Here I would push back against Hawking. Religion that would block or control the growth of science should be resisted. But it's simply not true that science has dissolved any role for mystery. As it advanced, twentieth-century physics actually expanded the place for the unknown. Heisenberg's uncertainty principle expresses limits on how fully we can know both the location and momentum of a particle, and the speed of light represents an absolute limit for the speed of information exchange. Limits of knowledge are not excuses for shutting down scientific inquiry and replacing it with answers based on scriptural authority. But they are profound reminders of how much we don't know. Amazing advances in scientific knowledge lie ahead of us. But nothing in the history of science suggests that our knowledge will be limitless. Indeed, Stephen Hawking has been one of the great voices reminding us of this fact.

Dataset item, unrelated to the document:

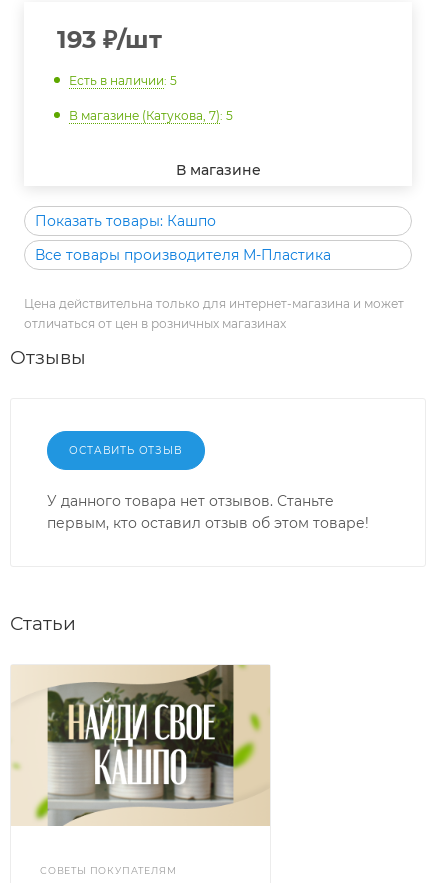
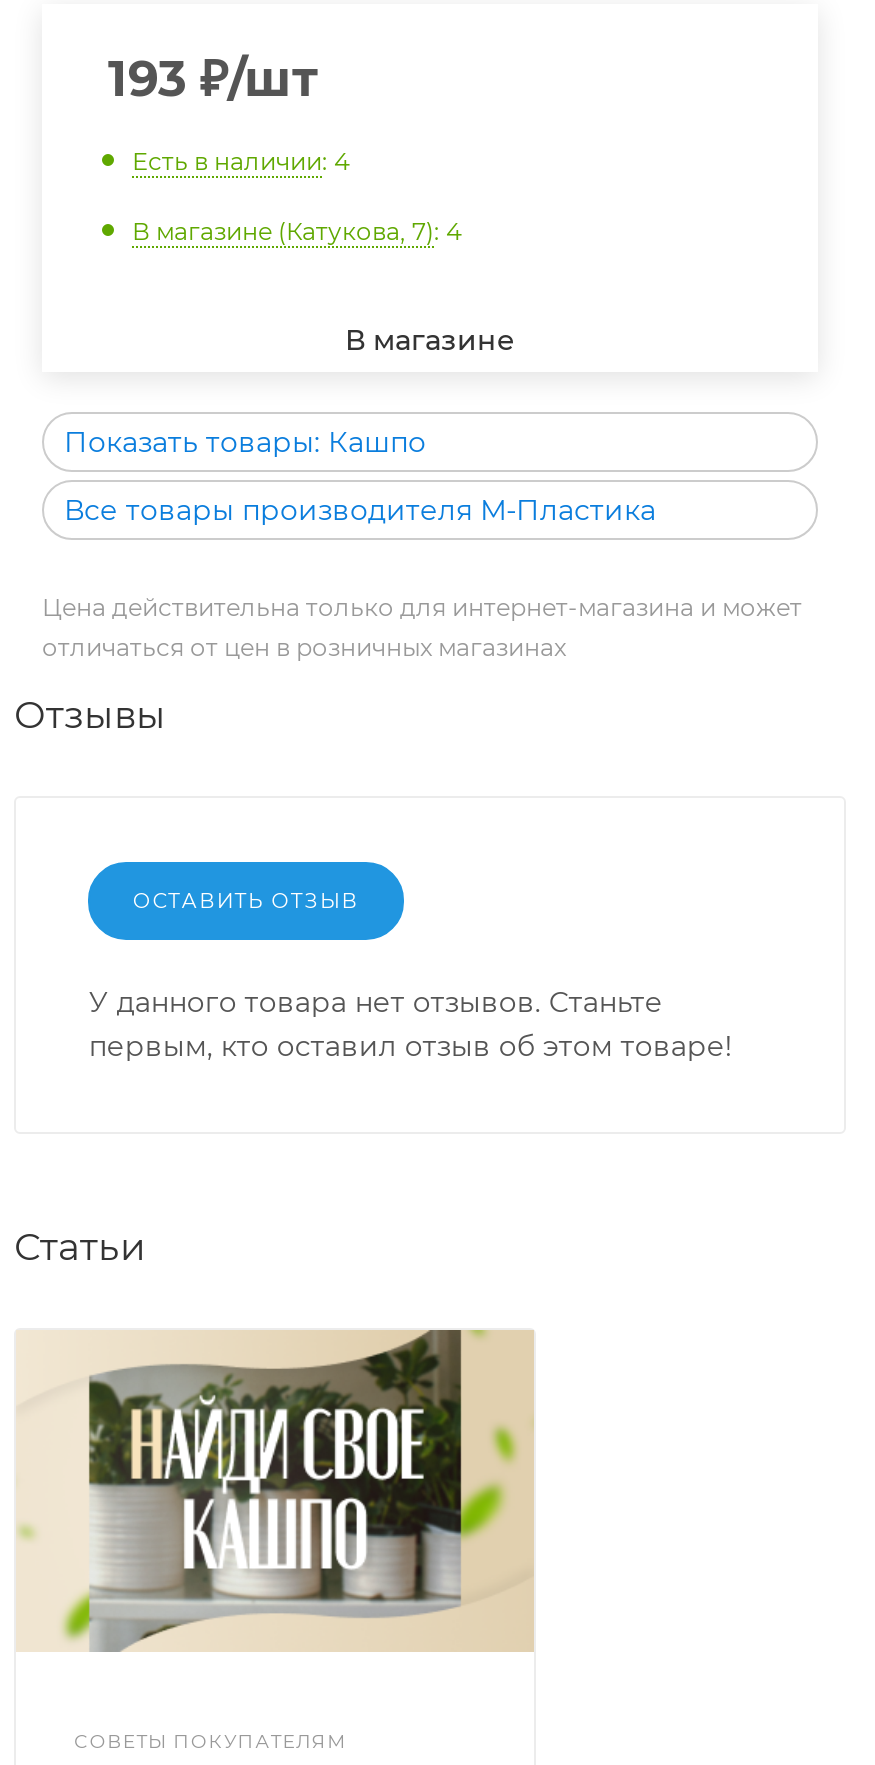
- Есть в наличии: 5
+ Есть в наличии: 4

- В магазине (Катукова, 7): 5
+ В магазине (Катукова, 7): 4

Richard Dawkins may wish to use Hawking's comments to define science as the arch-rival of religion. Returning the compliment, religious commentators proclaim death to science in the name of religion. Careful observers will note that Stephen Hawking's language has been more irenic. Still, he continues to proclaim that progress in science rules out any notion of God.

But here the great physicist overreaches himself. When believers use claims about God to handcuff science, they act wrongly. But no such conflict is produced when we recognize that deep mysteries lie beyond the limits of scientific knowledge. Religious faith has its origins here, beyond the bounds of empirical demonstration. To declare this region empty of the divine is as much an act of faith as it is to find God here.